According to Stratistics MRC, the Global Aircraft Winglets Market is accounted for $2.79 billion in 2024 and is expected to reach $4.92 billion by 2030 growing at a CAGR of 9.4% during the forecast period. Aircraft winglets are vertical or angled extensions at the tips of an aircraft's wings, designed to reduce aerodynamic drag. By controlling the airflow around the wingtip, winglets minimize the formation of vortex-induced drag caused by high-pressure air below the wing mixing with low-pressure air above it. This drag reduction improves fuel efficiency, lowers emissions, and enhances overall performance.

According to the Argentina’s Defense Ministry’s statement, the government of Argentina announced plans to buy up to $664 million-worth of multipurpose fighter jets to safeguard its airspace.

Market Dynamics:

Driver:

Rising demand for air travel

As airlines expand their fleets to accommodate growing passenger numbers, they prioritize technologies that improve performance and reduce operational costs. Winglets, which enhance fuel efficiency by reducing drag, become a key solution for airlines seeking to optimize fuel usage and lower emissions. Additionally, the demand for long-haul flights boosts interest in winglets, as they extend aircraft range. The increased focus on sustainability and compliance with environmental regulations further accelerates winglet adoption, fueling market growth alongside rising air travel demand.

Restraint:

Design complexity

Design complexity in aircraft winglets arises from the need to balance aerodynamic efficiency, structural integrity, and compatibility with various aircraft models. This complexity requires advanced simulations, testing, and materials, driving up development costs and time. For some aircraft, improper design can result in reduced fuel efficiency or performance issues. These challenges hamper market growth, as the high costs and technical barriers deter some airlines from adopting or retrofitting winglets, particularly for older fleets or smaller aircraft.

Opportunity:

Aircraft modernization

Since airlines seek to enhance operational efficiency, reduce maintenance costs, and meet stringent environmental regulations, retrofitting older aircraft with winglets becomes an attractive solution. Modernization efforts often focus on improving aerodynamic performance, and winglets significantly contribute by decreasing drag and increasing fuel savings. Additionally, new aircraft designs frequently incorporate winglet technology as a standard feature, further expanding the market. The combination of sustainability goals and the need for cost-effective operations accelerates the adoption of winglets in the aviation industry.

Threat:

High initial installation costs

The high initial installation costs of aircraft winglets stem from the advanced engineering, specialized materials, and aerodynamic testing required for their design and integration. Manufacturing winglets involves precise engineering to ensure they optimize airflow without compromising structural integrity. Additionally, retrofitting existing aircraft with winglets can be complex, requiring downtime and skilled labor, further increasing costs. As a result, the high upfront costs hamper market growth, especially in regions with limited financial resources.

Covid-19 Impact

The covid-19 pandemic significantly impacted the aircraft winglets market, as reduced air travel led to decreased demand for new aircraft and retrofits. Airlines postponed or cancelled orders and upgrades due to financial strain and uncertain recovery timelines. However, the focus on cost savings and fuel efficiency during the industry's recovery period spurred interest in winglet installations, as airlines sought to reduce operational costs. The pandemic also accelerated the need for environmentally friendly solutions, benefiting winglet adoption in the long term.

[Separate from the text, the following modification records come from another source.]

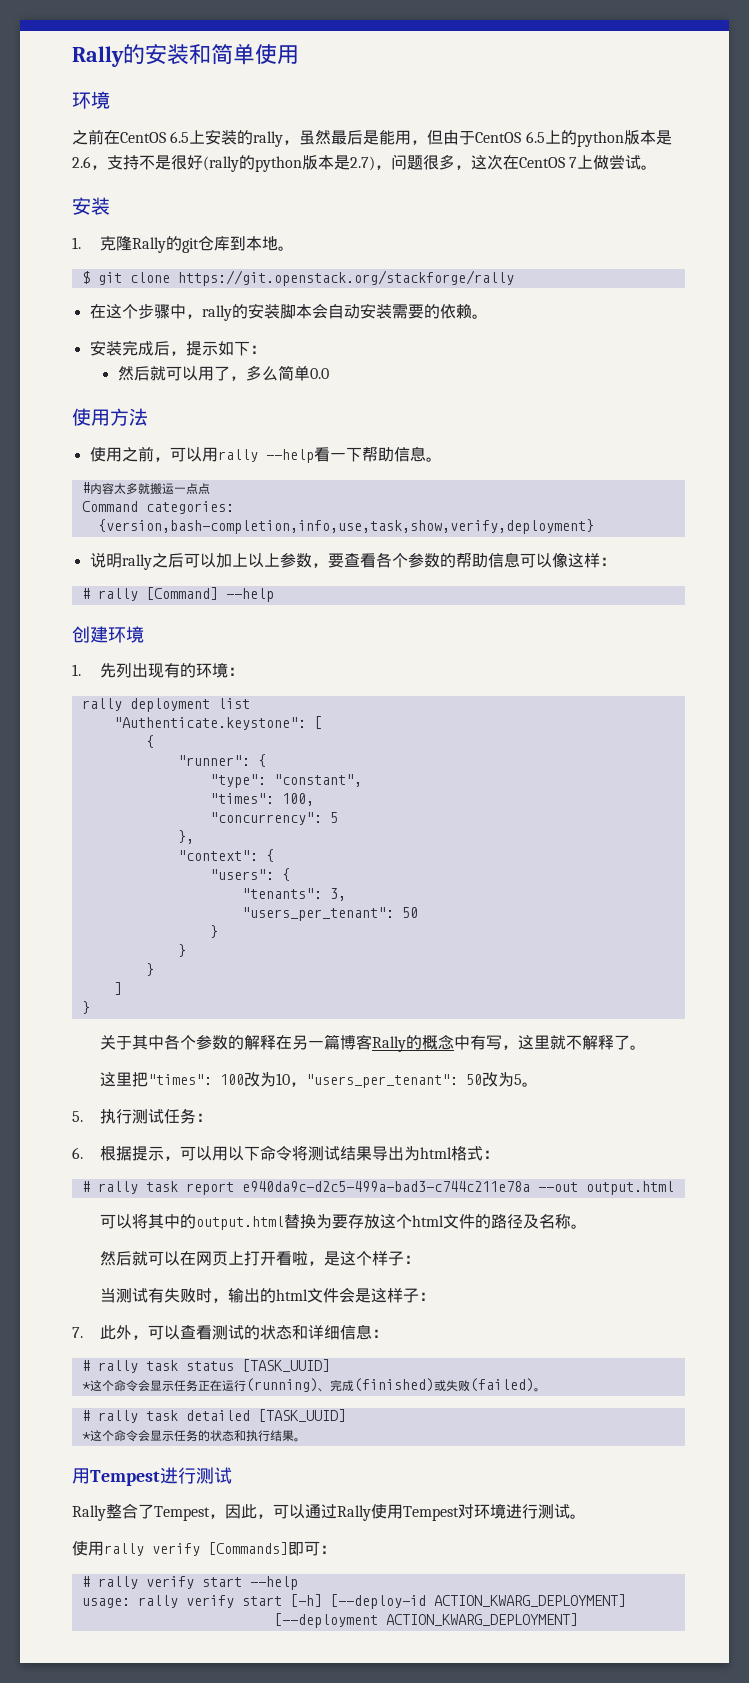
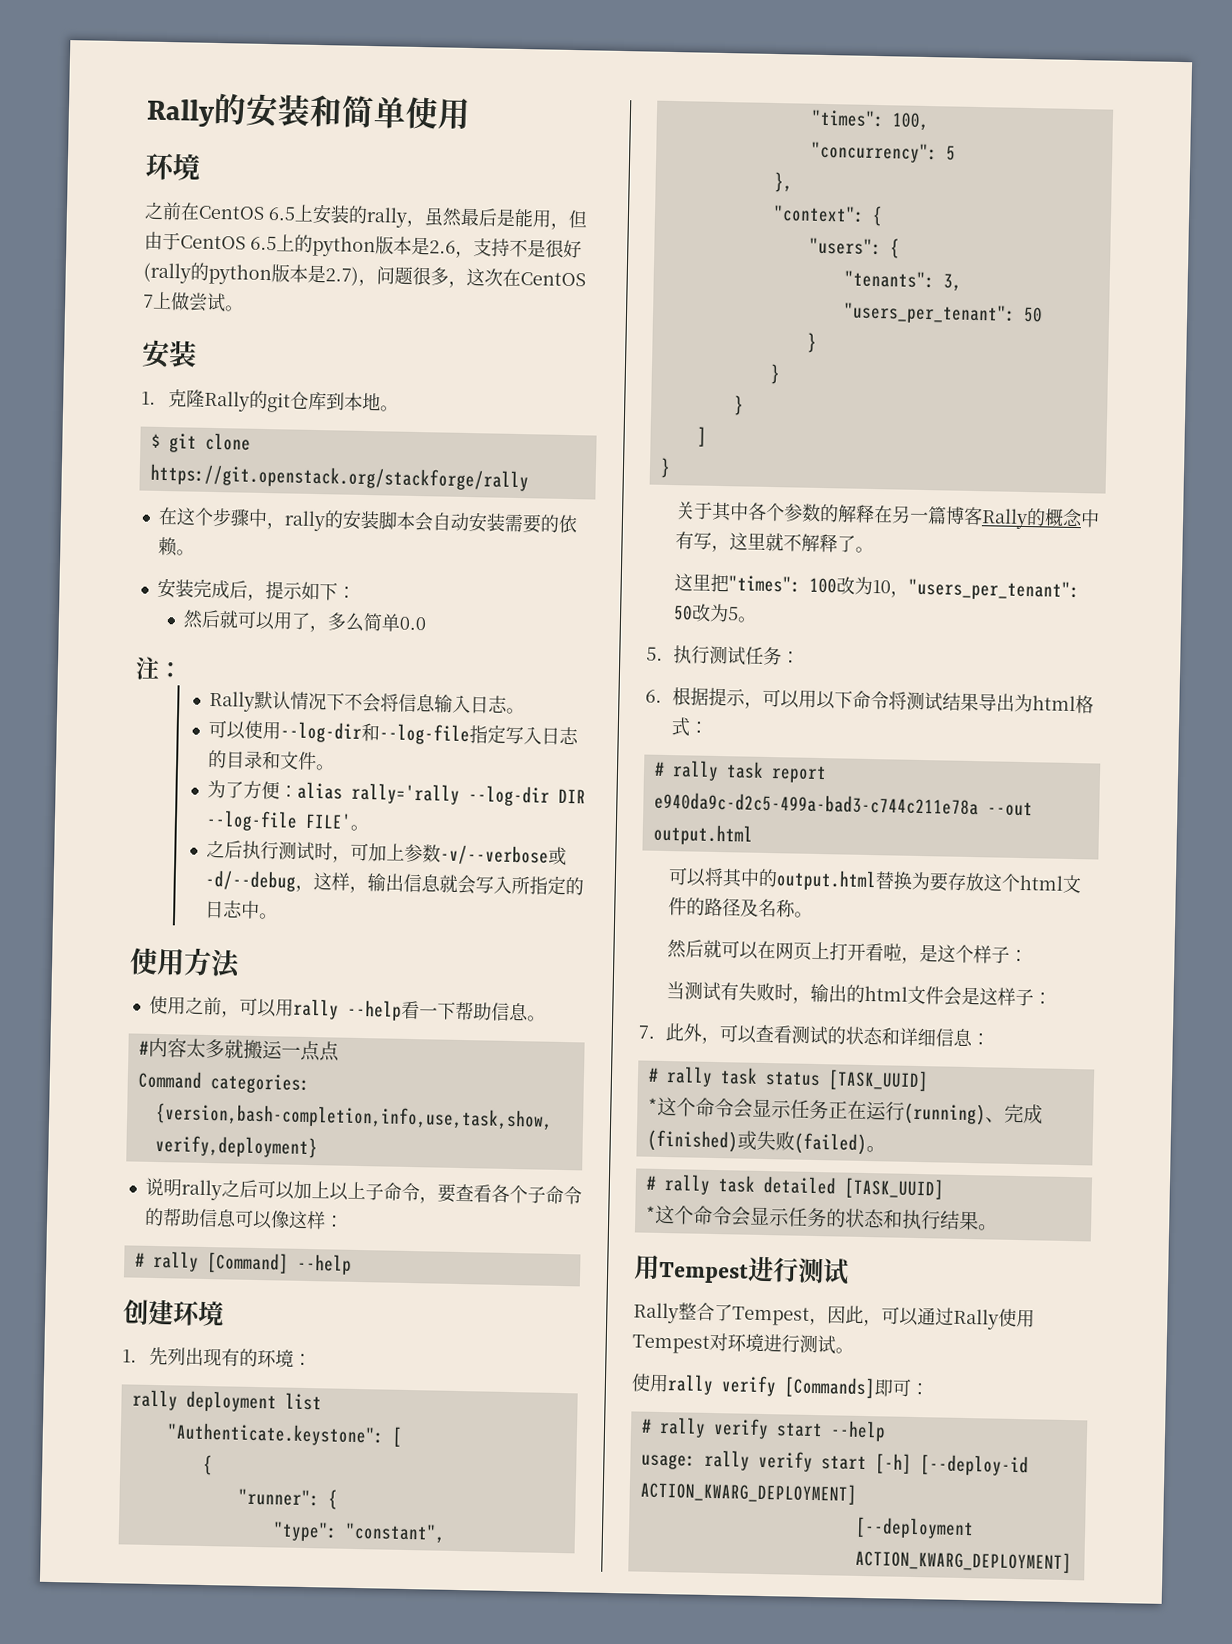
+ 注：
+ Rally默认情况下不会将信息输入日志。
+ 可以使用--log-dir和--log-file指定写入日志的目录和文件。
+ 为了方便：alias rally='rally --log-dir DIR --log-file FILE'。
+ 之后执行测试时，可加上参数-v/--verbose或-d/--debug，这样，输出信息就会写入所指定的日志中。
- 说明rally之后可以加上以上参数，要查看各个参数的帮助信息可以像这样：
+ 说明rally之后可以加上以上子命令，要查看各个子命令的帮助信息可以像这样：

The blended winglets segment is expected to be the largest during the forecast period

The blended winglets segment is predicted to secure the largest market share throughout the forecast period. Blended winglets are aerodynamic extensions at the wingtips, seamlessly integrated with the wing through a smooth, curved transition. Developed by Aviation Partners, they significantly enhance fuel efficiency, reduce emissions, and improve overall aircraft performance. They are also retrofitted onto existing aircraft for improved performance.

The commercial aviation segment is expected to have the highest CAGR during the forecast period

The commercial aviation segment is anticipated to witness the highest CAGR during the forecast period. In commercial aviation, aircraft winglets are crucial for improving fuel efficiency and reducing operating costs. By minimizing drag, winglets help airlines achieve significant fuel savings, which is especially important given rising fuel prices. They also reduce carbon emissions, helping carriers meet environmental regulations. Their adoption enhances flight performance, range, and payload capacity, making them an essential technology in modern commercial fleets.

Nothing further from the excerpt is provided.